One of the most significant issues related to human genome editing relates to the impact of the technology on future individuals whose genes are modified without their consent. Clinical ethics accepts the idea that parents are, almost always, the most appropriate surrogate medical decision makers for their children until the children develop their own autonomy and decision-making capacity. This is based on the assumption that, except under rare circumstances, parents have the most to lose or gain from a decision and will ultimately make decisions that reflects the future values and beliefs of their children. By extension, we might assume that parents are the most appropriate decision makers for their future children as well. Although there are anecdotal reports of children and adults who disagree with the medical decisions made by a parent during pregnancy or early childhood, particularly when death was a possible outcome. Of note, there are also published patient stories by individuals who feel strongly that they would not wish to change or remove their own medical condition if given the choice and individuals who disagree with medical decisions made by their parents during childhood.[18]

The other ethical concern lies in the principle of “Designer Babies” or the creation of humans with "perfect", or "desirable" traits. There is a debate as to if this is morally acceptable as well. Such debate ranges from the ethical obligation to use safe and efficient technology to prevent disease to seeing actual benefit in genetic disabilities. While typically there is a clash between religion and science, the topic of human germline engineering has shown some unity between the two fields. Several religious positions have been published with regards to human germline engineering. According to them, many see germline modification as being more moral than the alternative, which would be either discarding of the embryo, or birth of a diseased human.

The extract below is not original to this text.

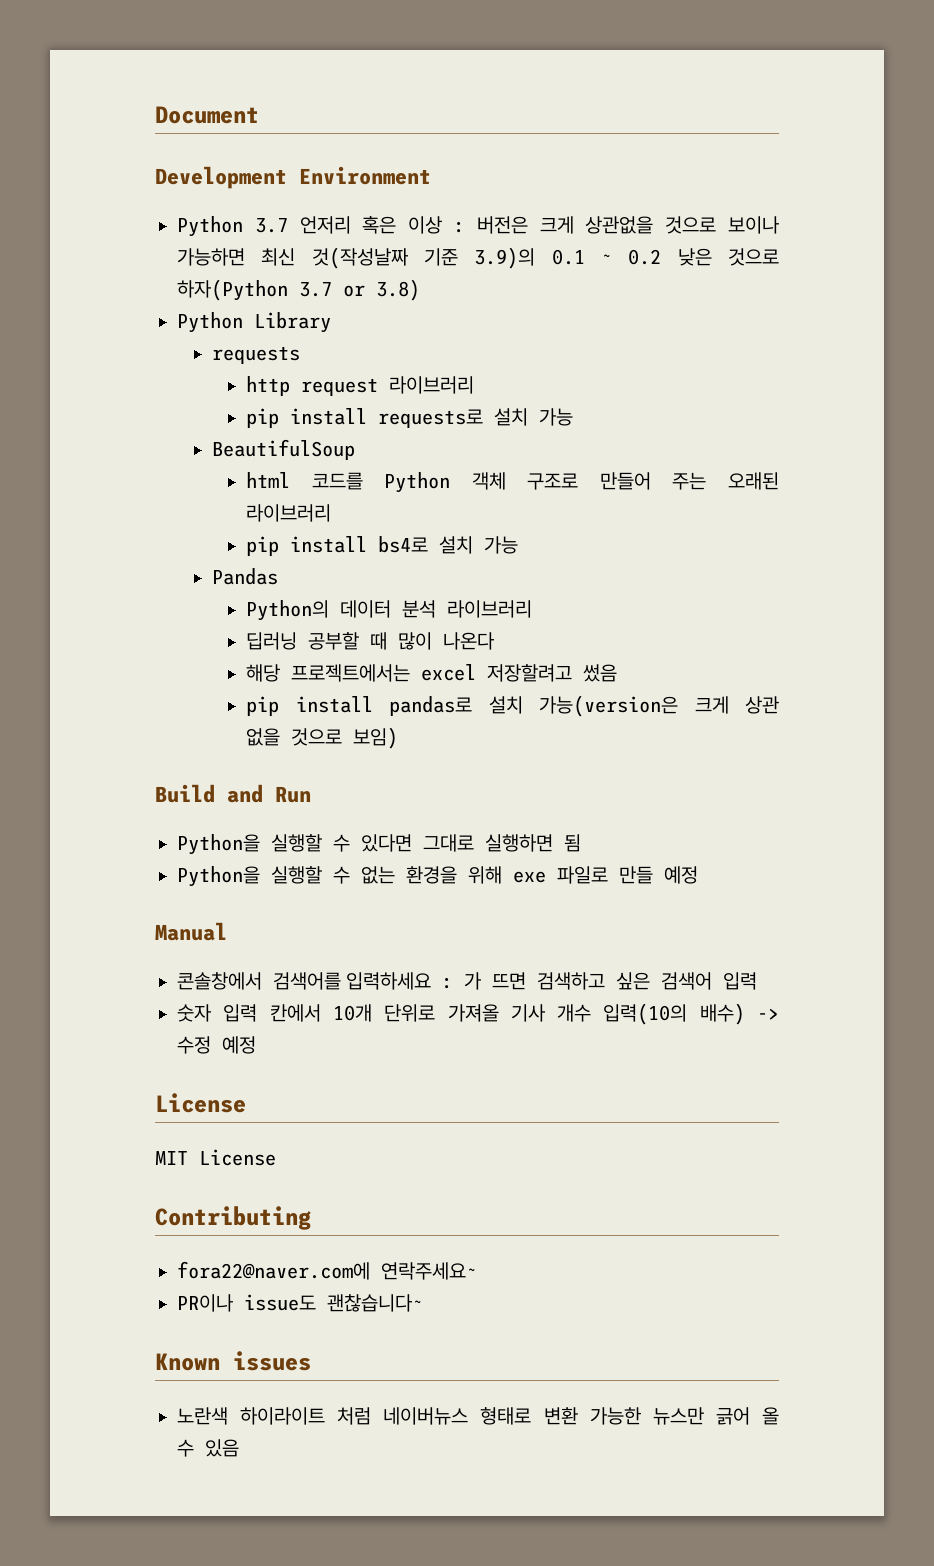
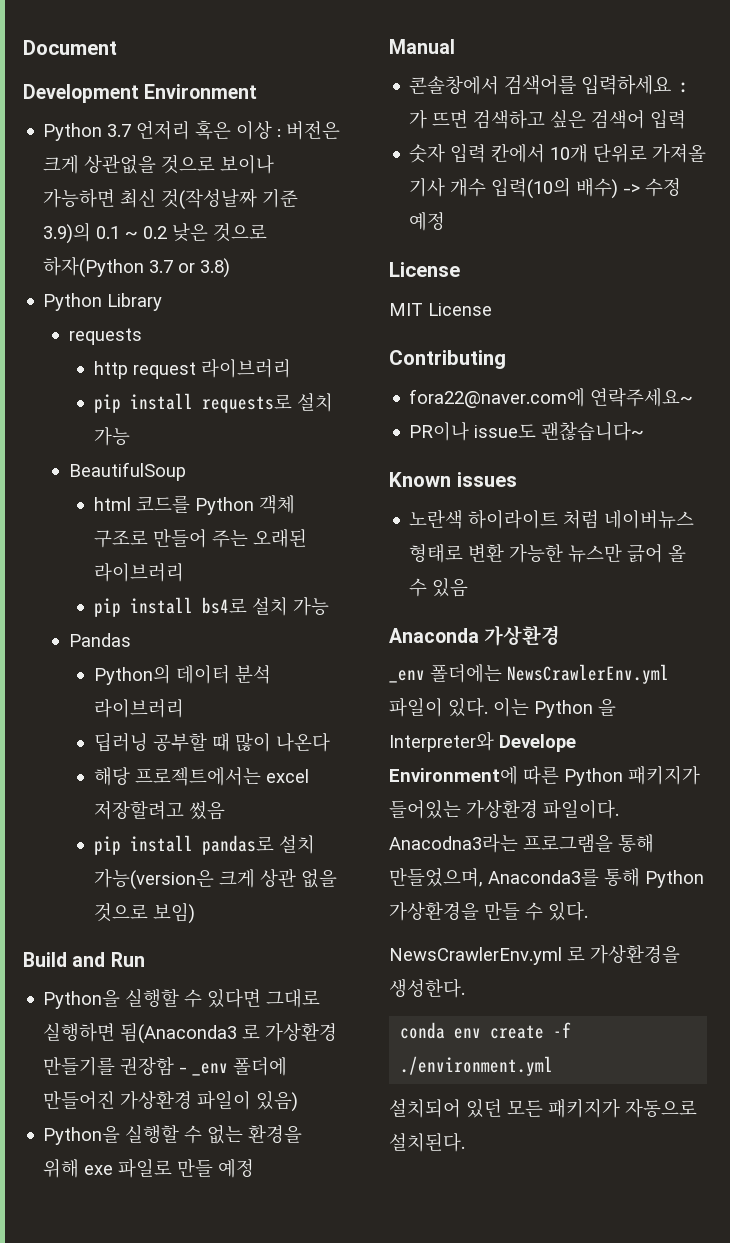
[564,834,581,852] 됨 -> [120,1023,338,1044] [43,1057,288,1076] [43,1090,299,1112] 됨(Anaconda3 로 가상환경 만들기를 권장함 - _env 폴더에 만들어진 가상환경 파일이 있음)
(239, 1448) none -> [389,625,561,646] [389,664,669,684] [389,697,616,718] [389,731,576,752] [389,765,700,786] [389,799,619,819] [389,834,654,853] [389,868,704,888] [389,901,588,921] [389,945,680,965] [389,978,465,998] [400,1022,572,1039] [400,1056,554,1076] [389,1098,697,1118] [389,1132,465,1152] // Anaconda 가상환경 // _env 폴더에는 NewsCrawlerEnv.yml 파일이 있다. 이는 Python 을 Interpreter와 Develope Environment에 따른 Python 패키지가 들어있는 가상환경 파일이다. Anacodna3라는 프로그램을 통해 만들었으며, Anaconda3를 통해 Python 가상환경을 만들 수 있다. // NewsCrawlerEnv.yml 로 가상환경을 생성한다. // conda env create -f ./environment.yml // 설치되어 있던 모든 패키지가 자동으로 설치된다.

The main conditions when it comes to whether or not it is morally and ethically acceptable lie within the intent of the modification, and the conditions in which the engineering is done. The process of modifying the human genome has raised ethical questions. One of the issues is “off target effects”, large genomes may contain identical or homologous DNA sequences, and the enzyme complex CRISPR/Cas9 may unintentionally cleave these DNA sequences causing mutations that may lead to cell death. The mutations can cause important genes to be turned on or off, such as genetic anti-cancer mechanisms, that could speed up disease exasperation.[18][19][20][21][22]

Genetically modified humans and designer babies

A genetically modified human contains a genetic makeup that has been selected or altered, often to include a particular gene or to remove genes associated with the disease. This process usually involves analyzing human embryos to identify genes associated with the disease, and selecting embryos that have the desired genetic makeup - a process known as a preimplantation genetic diagnosis. Pre-implantation genetic diagnosis (PGD or PIGD) is a procedure in which embryos are screened prior to implantation. The technique is used alongside in vitro fertilization (IVF) to obtain embryos for evaluation of the genome – alternatively, ovocytes can be screened prior to fertilization. The technique was first used in 1989.

PGD is used primarily to select embryos for implantation in the case of possible genetic defects, allowing identification of mutated or disease-related alleles and selection against them. It is especially useful in embryos from parents where one or both carry a heritable disease. PGD can also be used to select for embryos of a certain sex, most commonly when a disease is more strongly associated with one sex than the other (as is the case for X-linked disorders which are more common in males, such as hemophilia). Infants born with traits selected following PGD are sometimes considered to be designer babies.[23]

One application of PGD is the selection of ‘savior siblings’, children who are born to provide a transplant (of an organ or group of cells) to a sibling with a usually life-threatening disease. Savior siblings are conceived through IVF and then screened using PGD to analyze genetic similarity to the child needing a transplant, in order to reduce the risk of rejection.

PGD technique

Embryos for PGD are obtained from IVF procedures in which the oocyte is artificially fertilized by sperm. Oocytes from the woman are harvested following controlled ovarian hyper stimulation (COH), which involves fertility treatments to induce production of multiple oocytes. After harvesting the oocytes, they are fertilized in vitro, either during incubation with multiple sperm cells in culture, or via intracytoplasmic sperm injection(ICSI), where sperm is directly injected into the oocyte.[20] Such tests include amniocentesis, ultrasounds, and other preimplantation genetic diagnostic tests. These tests are quite common, and reliable, as we talk about them today; however, in the past when they were first introduced, they too were scrutinized.[20] The resulting embryos are usually cultured for 3–6 days, allowing them to reach the blastomere or blastocyst stage.Once embryos reach the desired stage of development, cells are biopsied and genetically screened. The screening procedure varies based on the nature of the disorder being investigated. Polymerase chain reaction (PCR) is a process in which DNA sequences are amplified to produce many more copies of the same segment, allowing screening of large samples and identification of specific genes. The process is often used when screening for monogenic disorders, such as cystic fibrosis.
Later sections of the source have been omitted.